Consumer Reports Taps Ire Over Faulty Medical Devices

By Debra Sherman | March 13, 2012

Consumer Reports, the 76-year-old publication best known for its reviews of automobiles and refrigerators, is trying to galvanize the American public into protesting the way medical devices are approved by the U.S. Food and Drug Administration.

The past couple of years have seen a steady drumbeat of concerns by some lawmakers that health regulators are doing too little to protect consumers from hastily approved devices that can cause injury or even death.

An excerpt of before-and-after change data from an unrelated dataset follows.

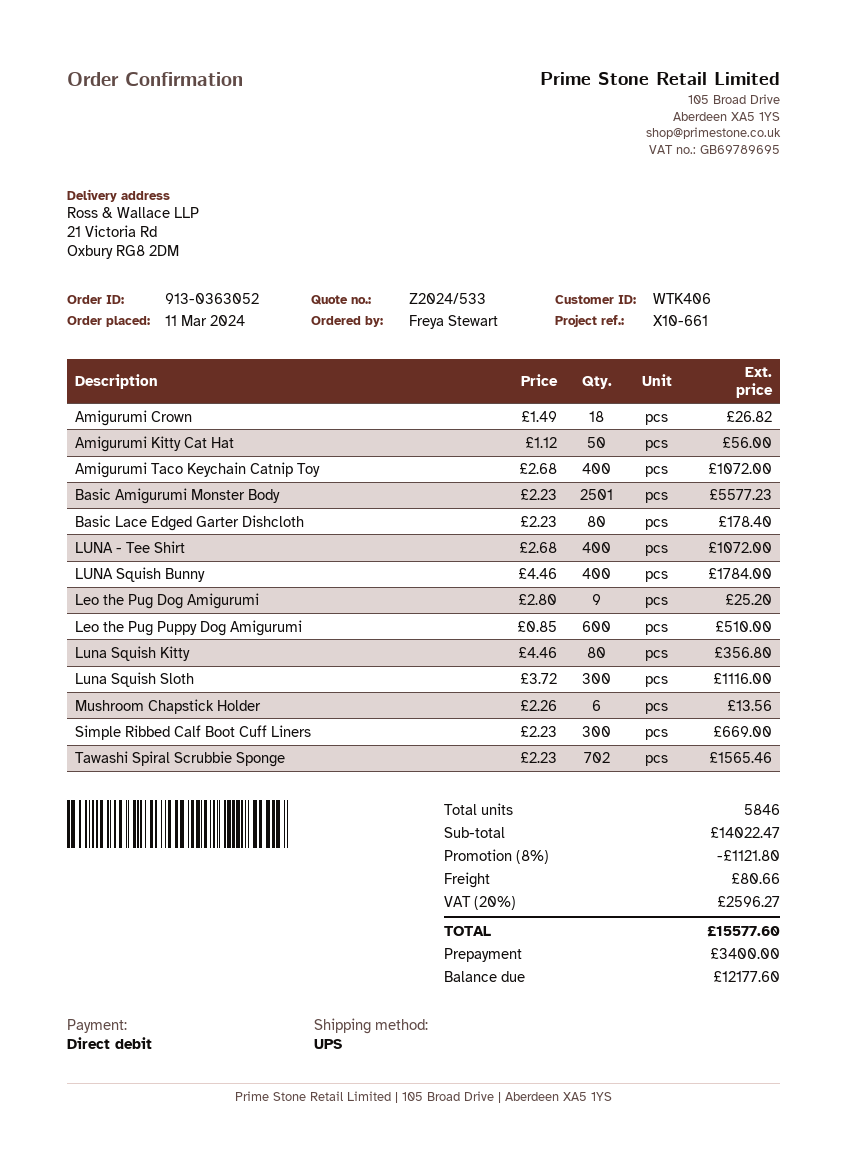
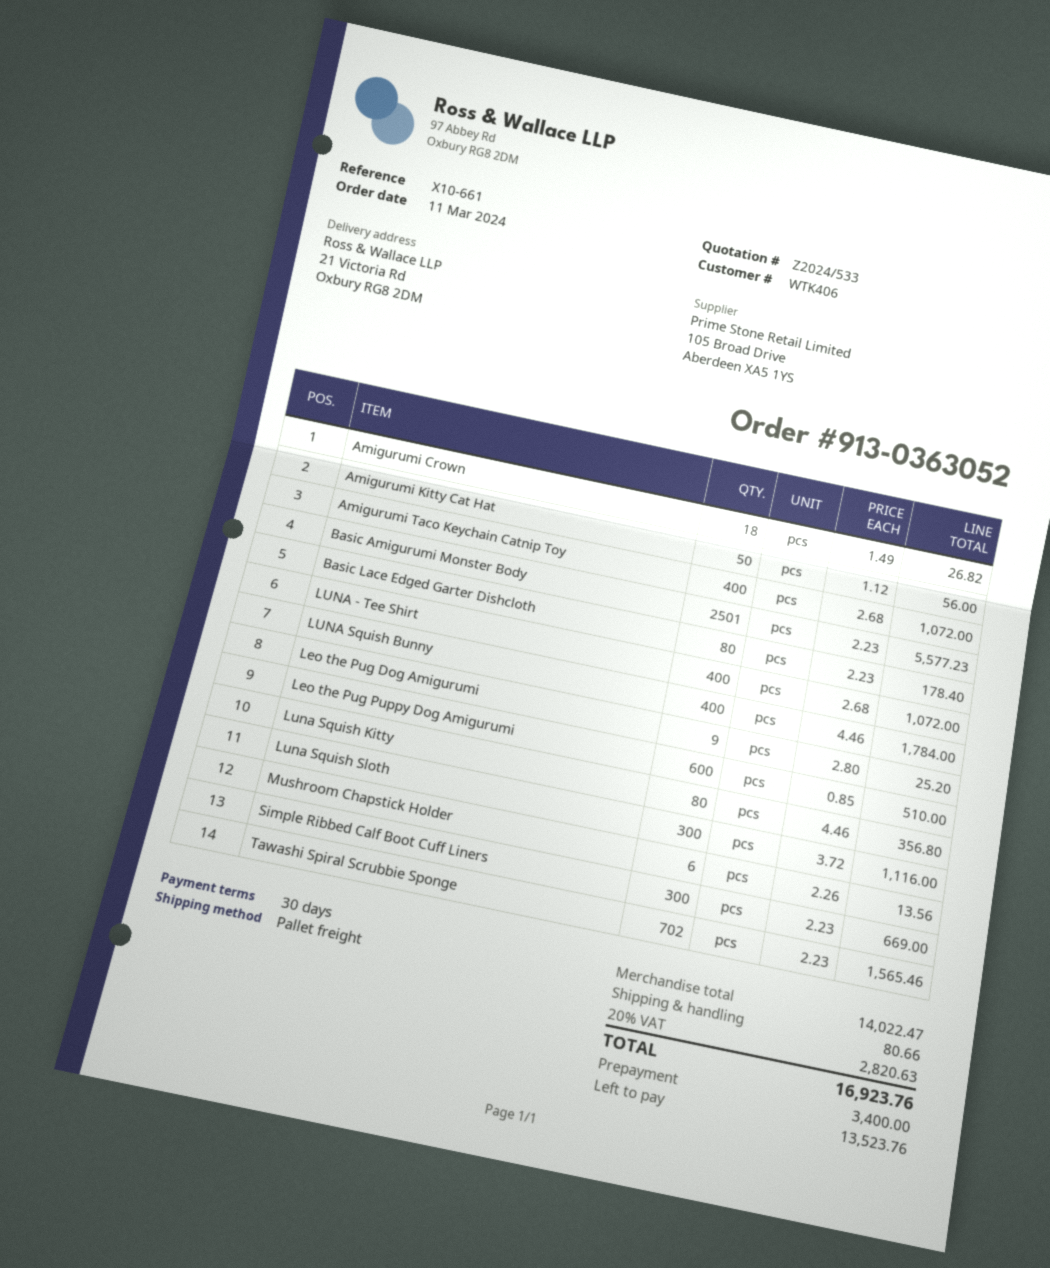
shipping method: UPS -> pallet freight
discount: 8% = 1121.80 -> none
tax: 20% = 2596.27 -> 20% = 2820.63
total: 15577.60 -> 16923.76
balance: 12177.60 -> 13523.76

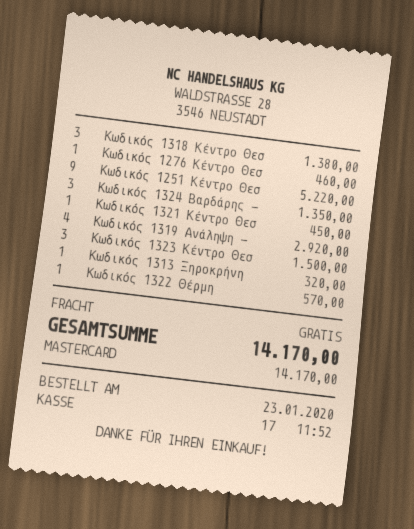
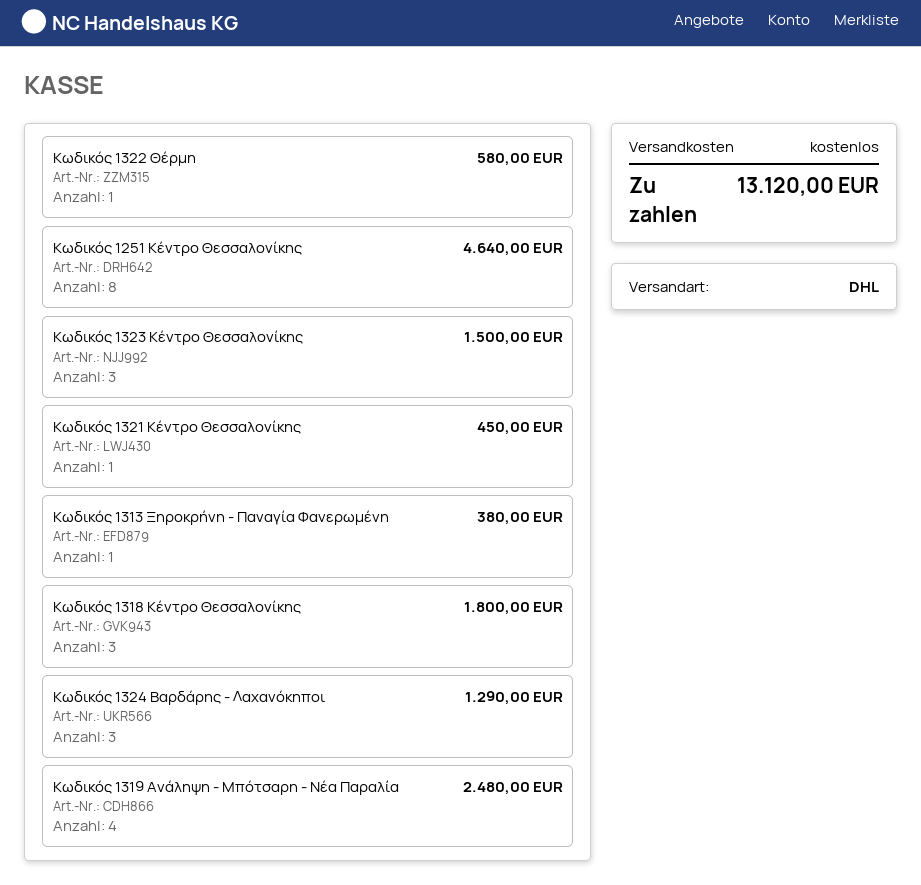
Κωδικός 1318 Κέντρο Θεσ: 3 for 1380.00 -> 3 for 1800.00
Κωδικός 1276 Κέντρο Θεσ: 1 for 460.00 -> none
Κωδικός 1251 Κέντρο Θεσ: 9 for 5220.00 -> 8 for 4640.00
Κωδικός 1324 Βαρδάρης -: 3 for 1350.00 -> 3 for 1290.00
Κωδικός 1319 Ανάληψη -: 4 for 2920.00 -> 4 for 2480.00
Κωδικός 1313 Ξηροκρήνη: 1 for 320.00 -> 1 for 380.00
Κωδικός 1322 Θέρμη: 1 for 570.00 -> 1 for 580.00
total: 14170.00 -> 13120.00

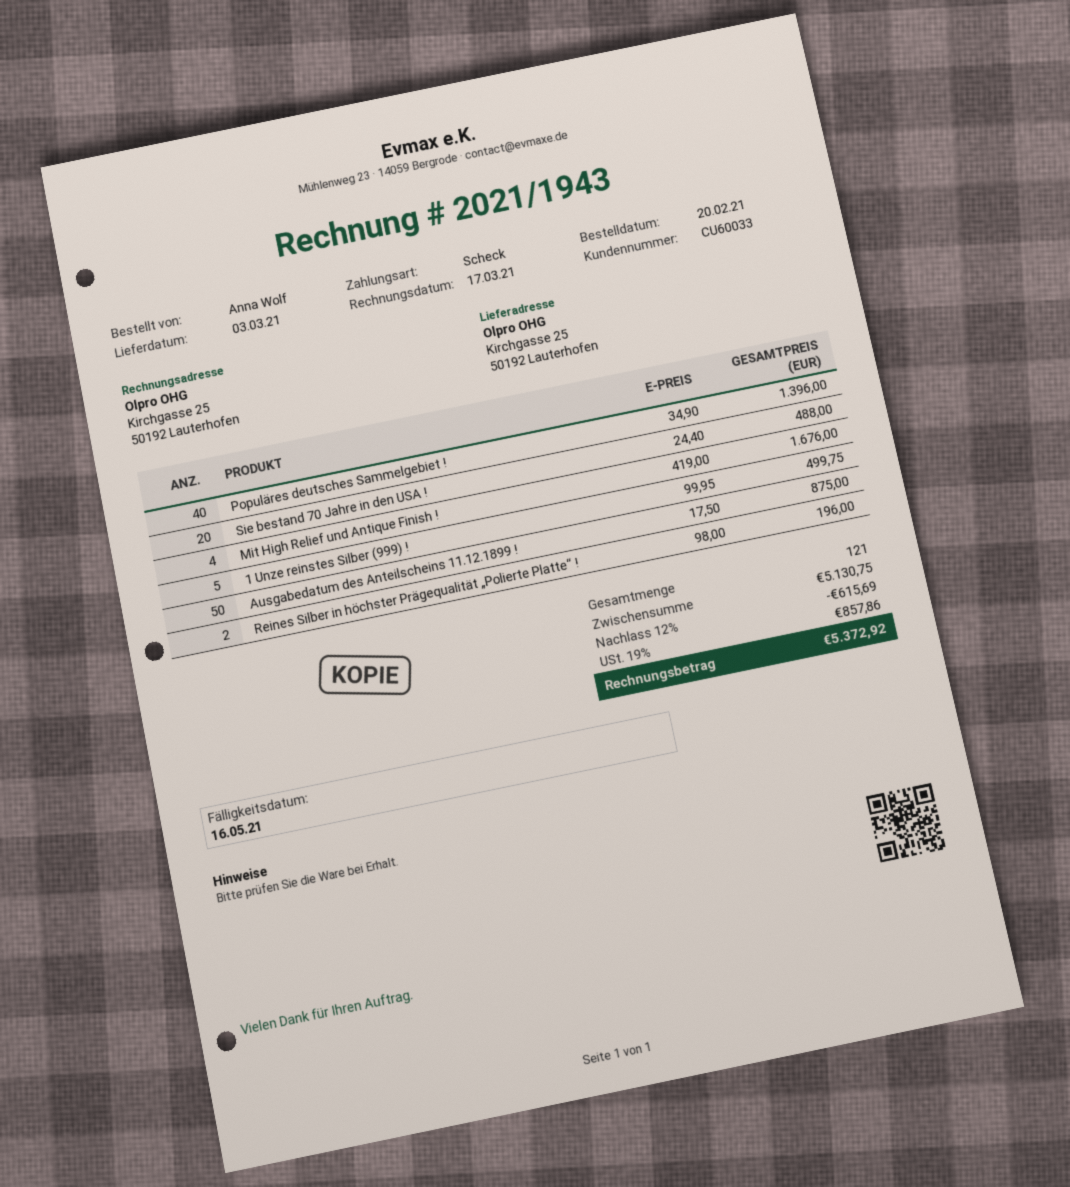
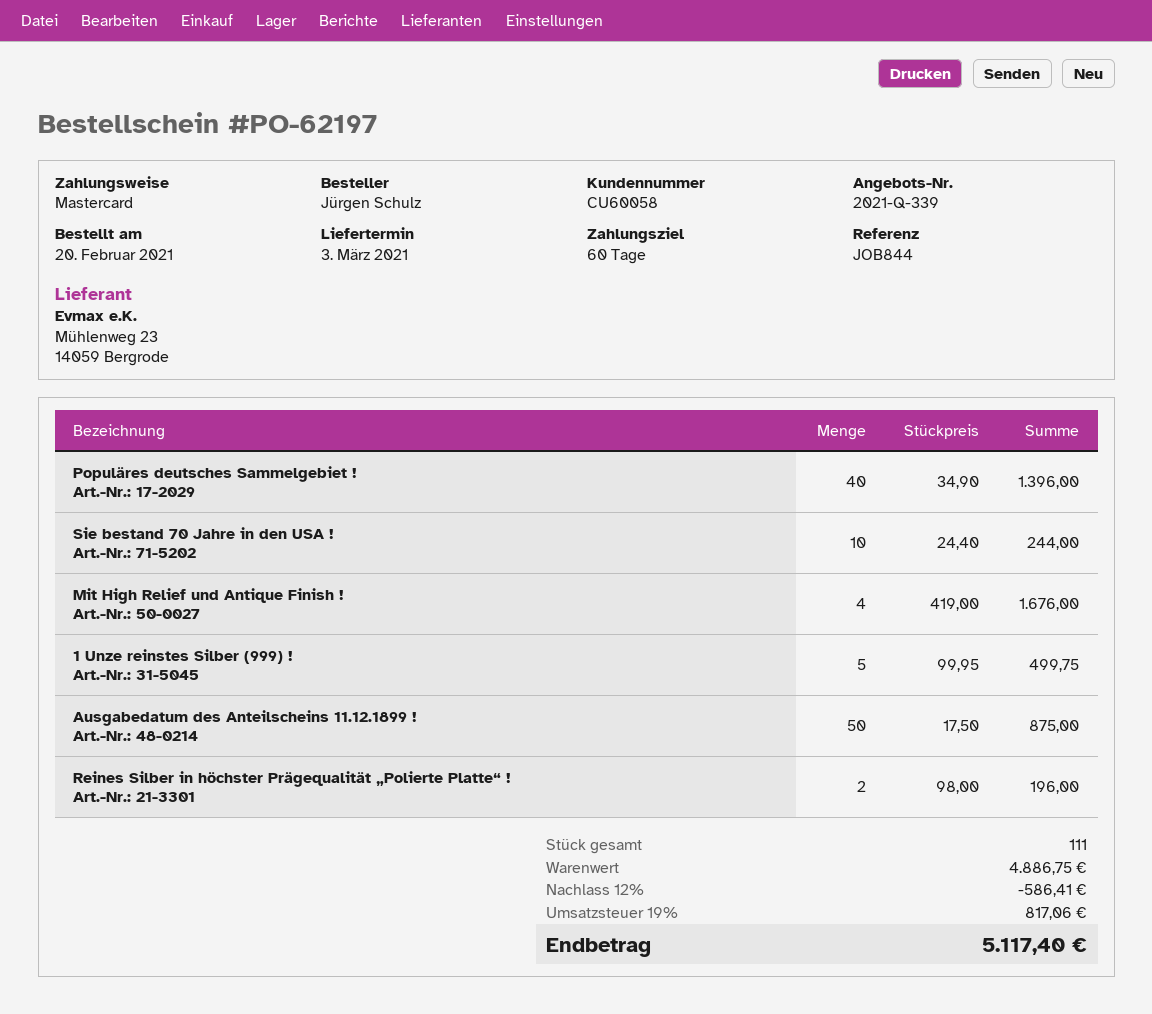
customer number: CU60033 -> CU60058
ordered by: Anna Wolf -> Jürgen Schulz
payment method: cheque -> Mastercard
Sie bestand 70 Jahre in den USA !: 20 x 24.40 = 488.00 -> 10 x 24.40 = 244.00
total quantity: 121 -> 111
subtotal: 5130.75 -> 4886.75
discount: 12% = 615.69 -> 12% = 586.41
tax: 19% = 857.86 -> 19% = 817.06
total: 5372.92 -> 5117.40

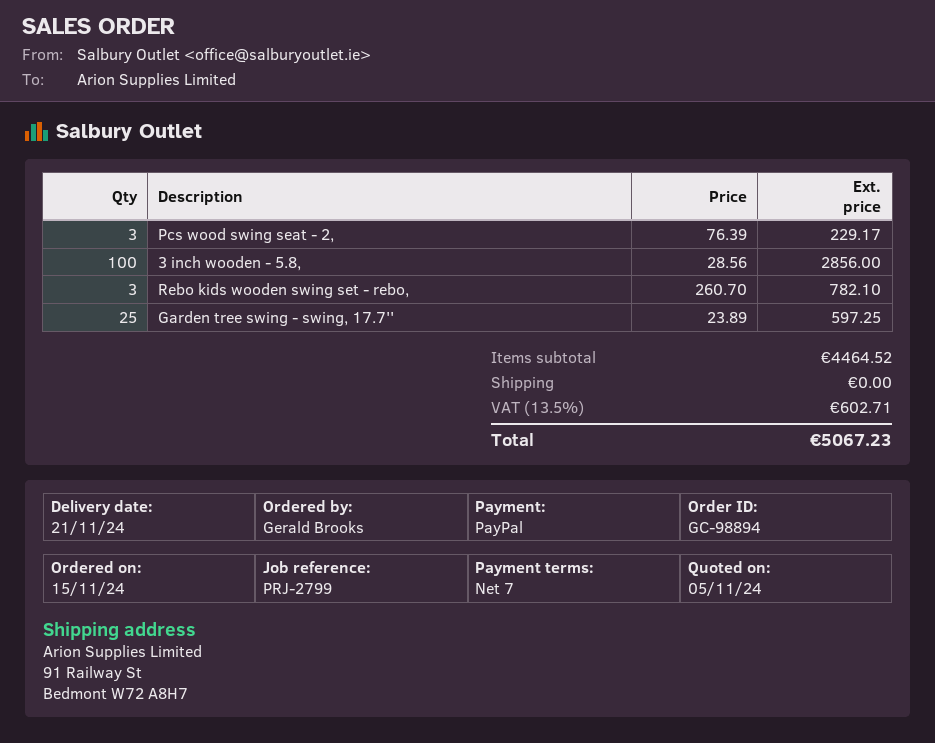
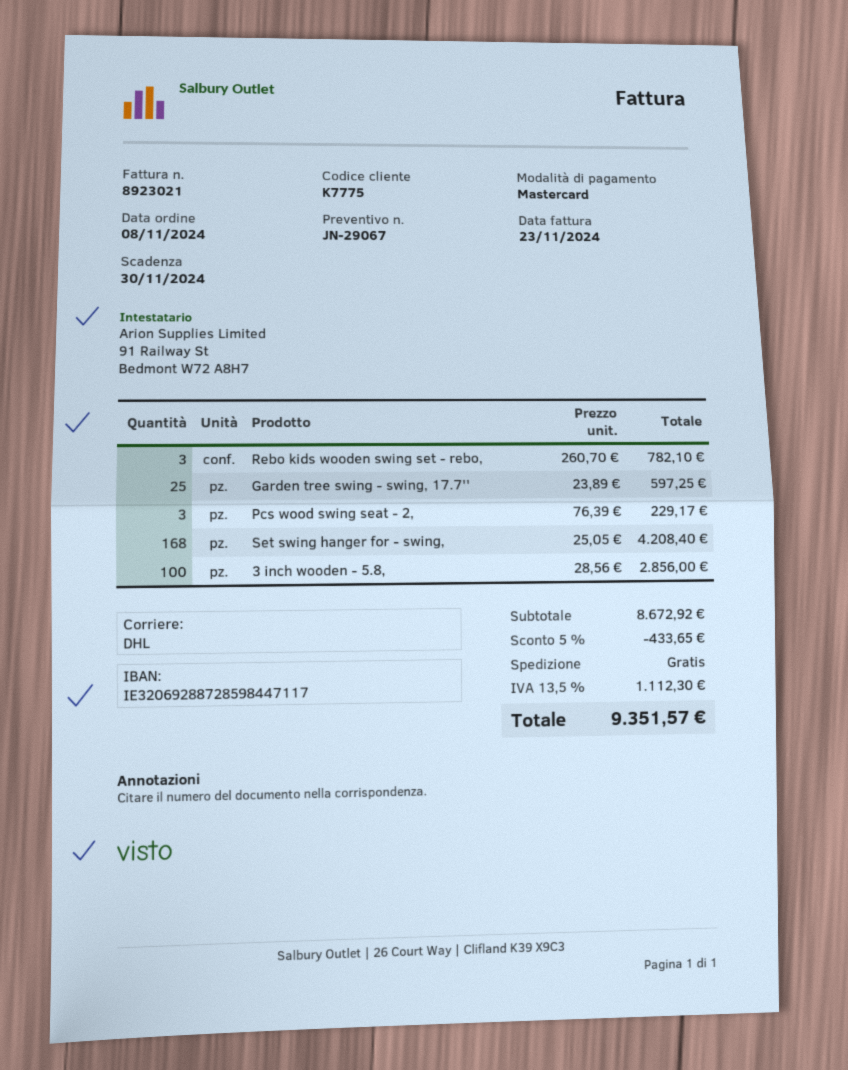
order date: 2024-11-15 -> 2024-11-08
payment method: PayPal -> Mastercard
Set swing hanger for - swing,: none -> 168 x 25.05 = 4208.40
subtotal: 4464.52 -> 8672.92
discount: none -> 5% = 433.65
tax: 13.5% = 602.71 -> 13.5% = 1112.30
total: 5067.23 -> 9351.57

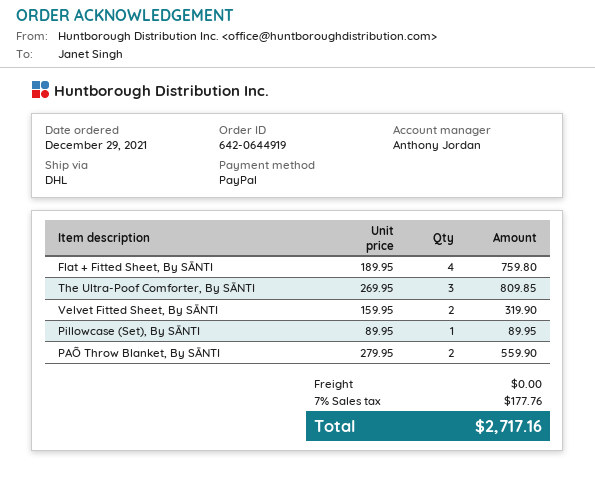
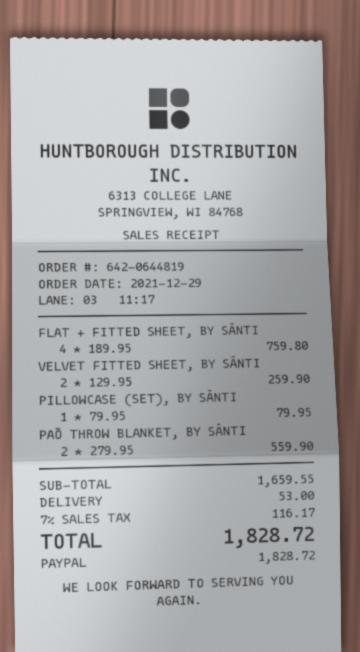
order number: 642-0644919 -> 642-0644819
The Ultra-Poof Comforter, By SĀNTI: 3 x 269.95 = 809.85 -> none
Velvet Fitted Sheet, By SĀNTI: 2 x 159.95 = 319.90 -> 2 x 129.95 = 259.90
Pillowcase (Set), By SĀNTI: 1 x 89.95 = 89.95 -> 1 x 79.95 = 79.95
shipping: 0.00 -> 53.00
tax: 7% = 177.76 -> 7% = 116.17
total: 2717.16 -> 1828.72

“It’s a nightmare scenario,” Consumer Reports President Jim Guest wrote in an email blast to 1 million Americans earlier this year. “The implant that fixed your knee or your heart may actually be a ticking time bomb that could disable or kill you.

“This isn’t science fiction. Millions of medical devices including artificial hips, contact lens solution, heart stents, and pacemakers are being recalled — 700 different products a year. And the vast majority of recalled products were never safety tested in humans, because the manufacturers claimed they were ‘similar’ to products already on the market,” he wrote.

For decades, certain devices have been cleared by the FDA without the manufacturers ever having to test them in human beings in clinical trials, which take time and money.

The fast-track approval process is known in the industry as Pre-market Notification, or 510(k), named for the numbered section of the Food, Drug and Cosmetic Act.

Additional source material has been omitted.